Si el mayordomo esperaba obtener apoyo de Matthias Vaedecker, se llevó una gran decepción. El sargento había entrado en la cuadra mientras hablaban para decirles que el posadero había llevado agua fresca del pozo y una barra de pan pretendidamente fresca. Al oír lo que decía Reinmar, asumió un aire pensativo, pero cuando el mayordomo recurrió a él, se apresuró a manifestar su acuerdo.

—Maese Wieland tiene razón —dijo—. Es probable que los canallas que anoche atacaron a esta gente estén acechando entre los pinos, meditando sobre su derrota y esperando su oportunidad. Tenemos que quedarnos con los chicos hasta que nos hayamos alejado bien de aquí. —Sin aguardar a que Godrich hiciese algún comentario, se dirigió directamente a Rollo—. Diles a tus ancianos que cuidaremos de ellos hasta que podáis recogerlos sin peligro alguno.

Parecía una actitud generosa, pero Reinmar sabía que no era así.

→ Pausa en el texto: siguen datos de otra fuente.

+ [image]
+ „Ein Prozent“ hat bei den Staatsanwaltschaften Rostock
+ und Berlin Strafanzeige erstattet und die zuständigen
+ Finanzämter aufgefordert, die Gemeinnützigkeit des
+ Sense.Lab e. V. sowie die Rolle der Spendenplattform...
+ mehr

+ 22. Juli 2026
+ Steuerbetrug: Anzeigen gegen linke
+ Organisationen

El sargento se había enterado, a través del cazador de brujas, de lo que Luther le había dicho a Reinmar: que el lugar de producción del vino oscuro podía estar protegido por magia, pero que el camino hasta él podría estar abierto para aquellos que «oyeran una llamada» y cualquiera que los acompañara «para que llegaran sanos y salvos a destino».

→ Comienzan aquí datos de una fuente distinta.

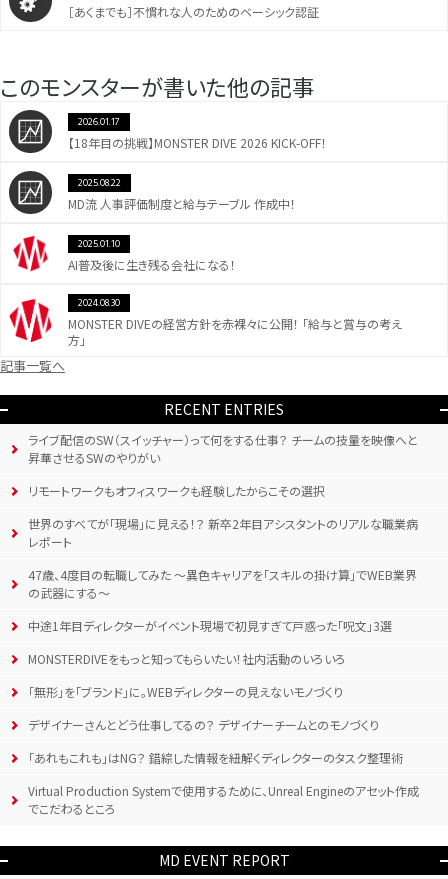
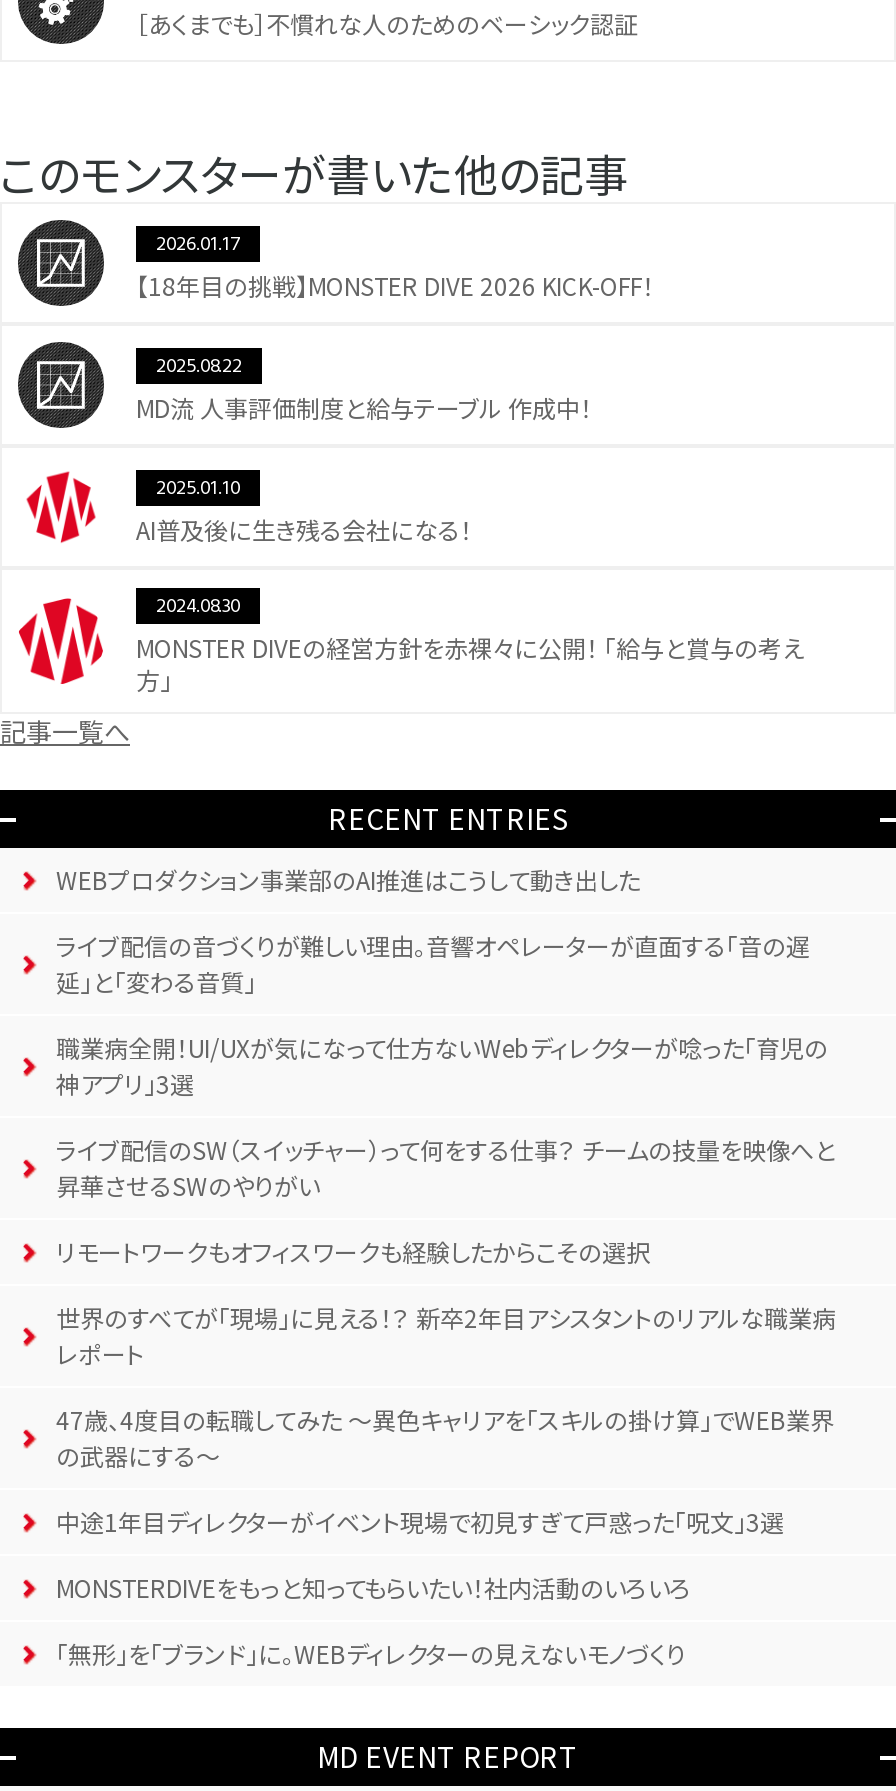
+ WEBプロダクション事業部のAI推進はこうして動き出した
+ ライブ配信の音づくりが難しい理由。音響オペレーターが直面する「音の遅
+ 延」と「変わる音質」
+ 職業病全開！UI/UXが気になって仕方ないWebディレクターが唸った「育児の
+ 神アプリ」3選

moved down: ライブ配信のSW（スイッチャー）って何をする仕事？ チームの技量を映像へと | 昇華させるSWのやりがい | リモートワークもオフィスワークも経験したからこその選択 | ... | MONSTERDIVEをもっと知ってもらいたい！社内活動のいろいろ | 「無形」を「ブランド」に。WEBディレクターの見えないモノづくり

- デザイナーさんとどう仕事してるの？ デザイナーチームとのモノづくり
- 「あれもこれも」はNG？ 錯綜した情報を紐解くディレクターのタスク整理術
- Virtual Production Systemで使用するために、Unreal Engineのアセット作成
- でこだわるところ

Reinmar no se sintió autorizado a criticar al soldado por aquel disimulo, dado que él mismo ocultaba sus propias motivaciones, aunque pensaba que estas últimas eran mucho más puras que las del sargento. Quería averiguar a qué obedecían tantos aspavientos, y estaba decidido a mantener la mente abierta ante todas las cosas de las que Vaedecker parecía tan terriblemente seguro.

—Muy bien —concluyó Godrich tras aceptar la derrota—. Supongo que podremos hacer igualmente bien los negocios que nos han traído hasta aquí…, y si debemos hacer caso de lo que aseguras, nuestros huéspedes ya han desempeñado un importante papel para garantizarnos una buena mercancía en esta zona. Nos complacerá hacer lo que nos pides, Rollo.

—Un millón de gracias —dijo el gitano—. Sois buenos hombres, y no lo olvidaremos.

—¿Cómo está realmente la muchacha? —le preguntó Godrich al sargento cuando Rollo se hubo marchado.

—Muy mal —admitió Vaedecker—, pero quizá Reinmar tenga razón. Si podemos envolverla bien, tal vez estará más segura con nosotros durante uno o dos días que en cualquier otra parte de esta tierra traicionera…, y es una belleza excepcional.

Tras la última frase, le lanzó una significativa mirada de soslayo a Reinmar, pero el joven miró hacia otra parte y fingió no haberlo oído.